*** SOURCE DATA Section Begins ***

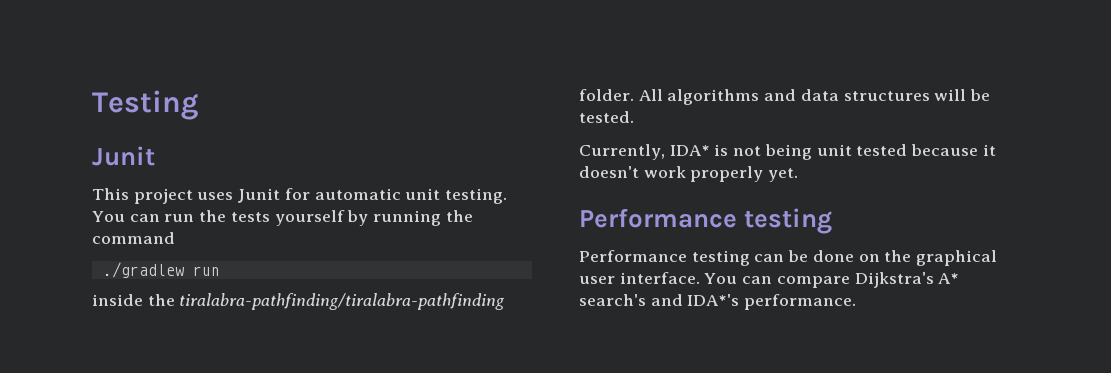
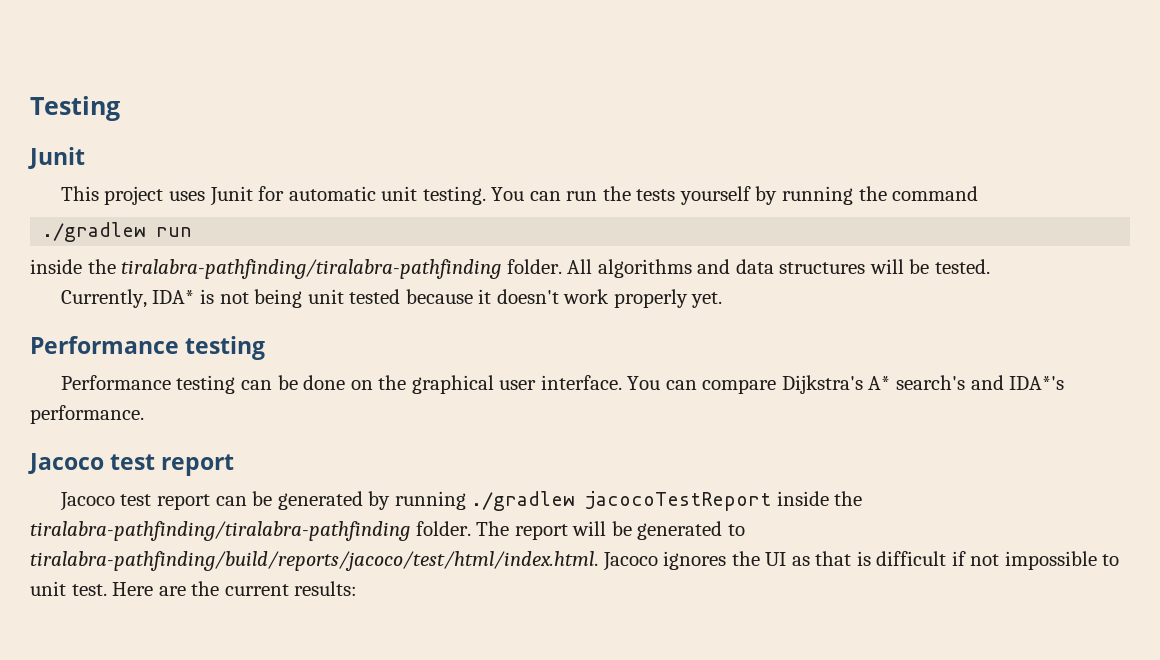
  You can compare Dijkstra's A* search's and IDA*'s performance.
+ Jacoco test report
+ Jacoco test report can be generated by running ./gradlew jacocoTestReport inside the tiralabra-pathfinding/tiralabra-pathfinding folder. The report will be generated to tiralabra-pathfinding/build/reports/jacoco/test/html/index.html. Jacoco ignores the UI as that is difficult if not impossible to unit test. Here are the current results:

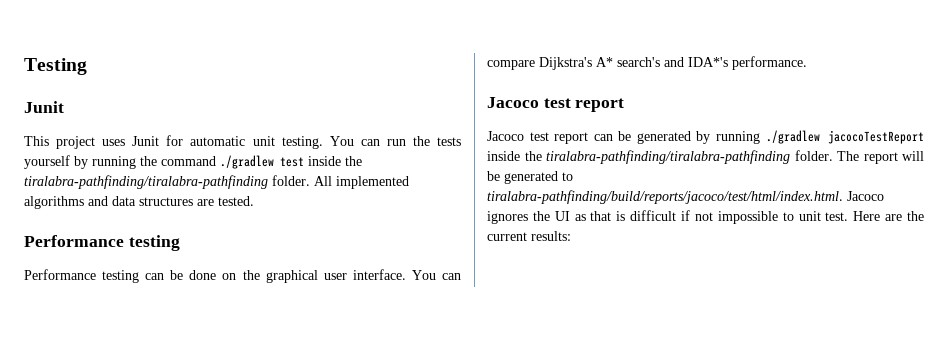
- You can run the tests yourself by running the command
- ./gradlew run
- inside the tiralabra-pathfinding/tiralabra-pathfinding folder.
+ You can run the tests yourself by running the command ./gradlew test inside the tiralabra-pathfinding/tiralabra-pathfinding folder.
- All algorithms and data structures will be tested.
+ All implemented algorithms and data structures are tested.
- Currently, IDA* is not being unit tested because it doesn't work properly yet.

*** SOURCE DATA Section Ends ***

:: EXERCISE DETAILS ::
From the data above, copy each line that holds "tiralabra".

:: RESULT OF THE EXERCISE ::
+ Jacoco test report can be generated by running ./gradlew jacocoTestReport inside the tiralabra-pathfinding/tiralabra-pathfinding folder. The report will be generated to tiralabra-pathfinding/build/reports/jacoco/test/html/index.html. Jacoco ignores the UI as that is difficult if not impossible to unit test. Here are the current results:
- inside the tiralabra-pathfinding/tiralabra-pathfinding folder.
+ You can run the tests yourself by running the command ./gradlew test inside the tiralabra-pathfinding/tiralabra-pathfinding folder.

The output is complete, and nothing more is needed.